How Ideas Are Spread

New Search Method Tracks Down Influential Ideas
Princeton University (10/20/10) Chris Emery

Princeton University computer scientists have developed a method that uses computer algorithms to trace the origins and spread of ideas, which they say could make it easier to measure the influence of scholarly papers, news stories, and other information sources.

The algorithms analyze how language changes over time within a group of documents and determines which documents had the most influence.

“The point is being able to manage the explosion of information made possible by computers and the Internet,” says Princeton professor David Blei. He says the search method could eventually enable historians, political scientists, and other scholars to study how ideas originate and spread.
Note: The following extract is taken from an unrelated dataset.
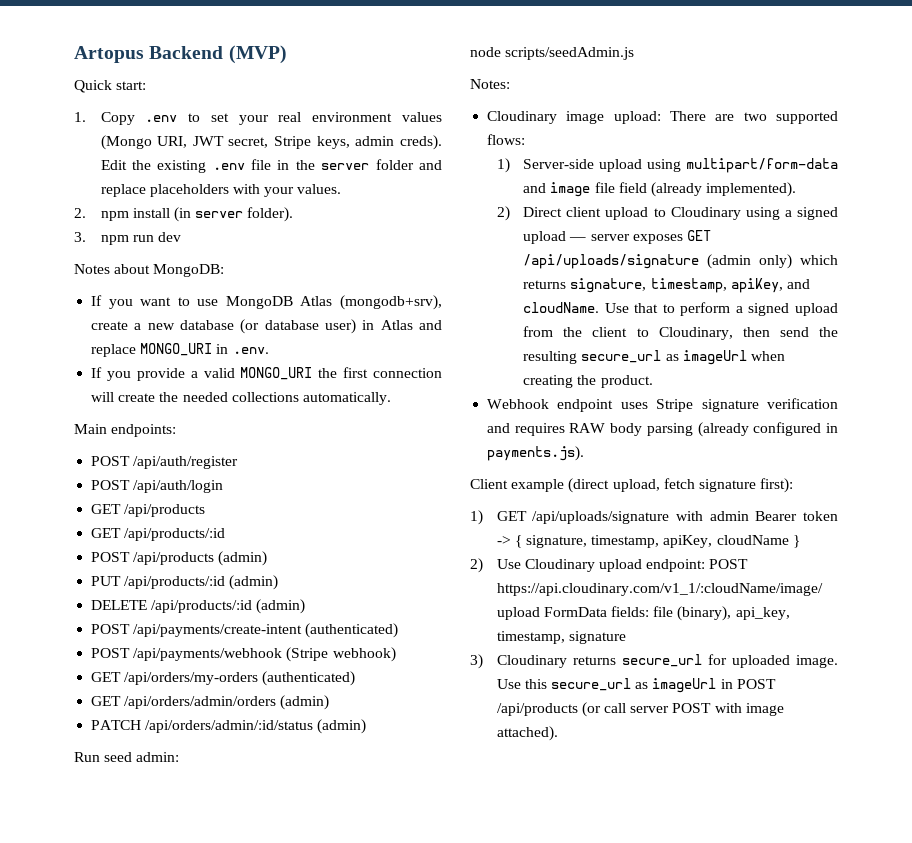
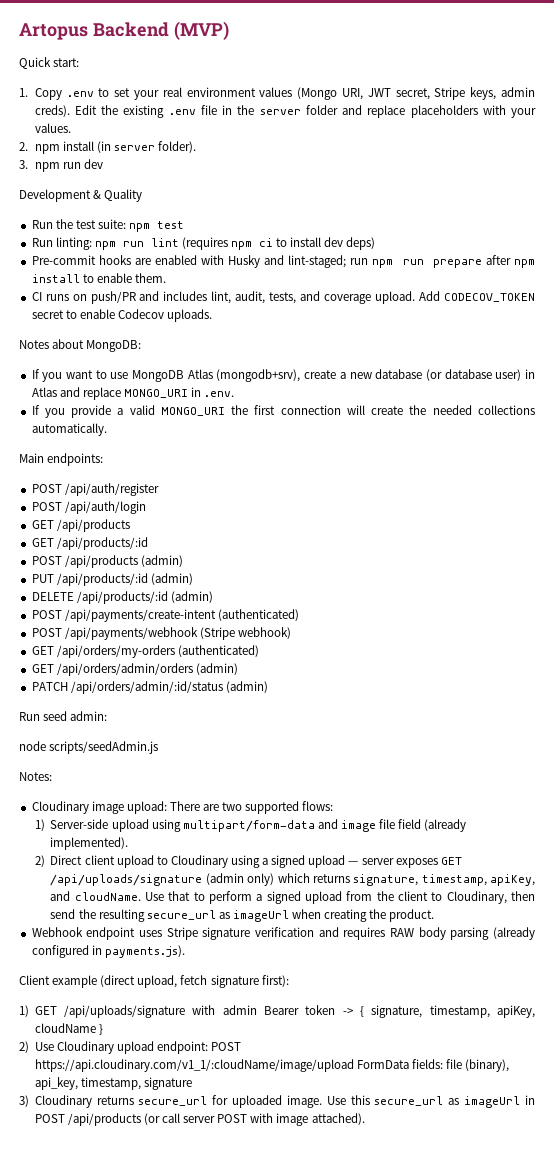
+ Development & Quality
+ Run the test suite: npm test
+ Run linting: npm run lint (requires npm ci to install dev deps)
+ Pre-commit hooks are enabled with Husky and lint-staged; run npm run prepare after npm install to enable them.
+ CI runs on push/PR and includes lint, audit, tests, and coverage upload. Add CODECOV_TOKEN secret to enable Codecov uploads.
The Princeton method enables computers to analyze the actual text of documents, instead of focusing on citations, to see how the language changes over time. “We are also exploring the idea that you can find patterns in how language changes over time,” Blei says.

———————————

I think this is cool.  I wonder a lot where ideas come from.   William Gibson’s latest greatest offering has a lot of this sort of thinking discussed in it.  It is disguised as “cool hunting” and other types of (mostly) marketing techniques.   And art. It’s a good book.  Zero History.

I’ve loved every single one of his books so of course I have to recommend it (and him).  His characters always seem so authentic, even when they are weird as hell.  Or, maybe especially when they are weird as hell.  And somehow I identify with lots of them. (!) It’s science fiction, but not particularly futuristic.  CyberPunk, really.  Good stuff, Maynard.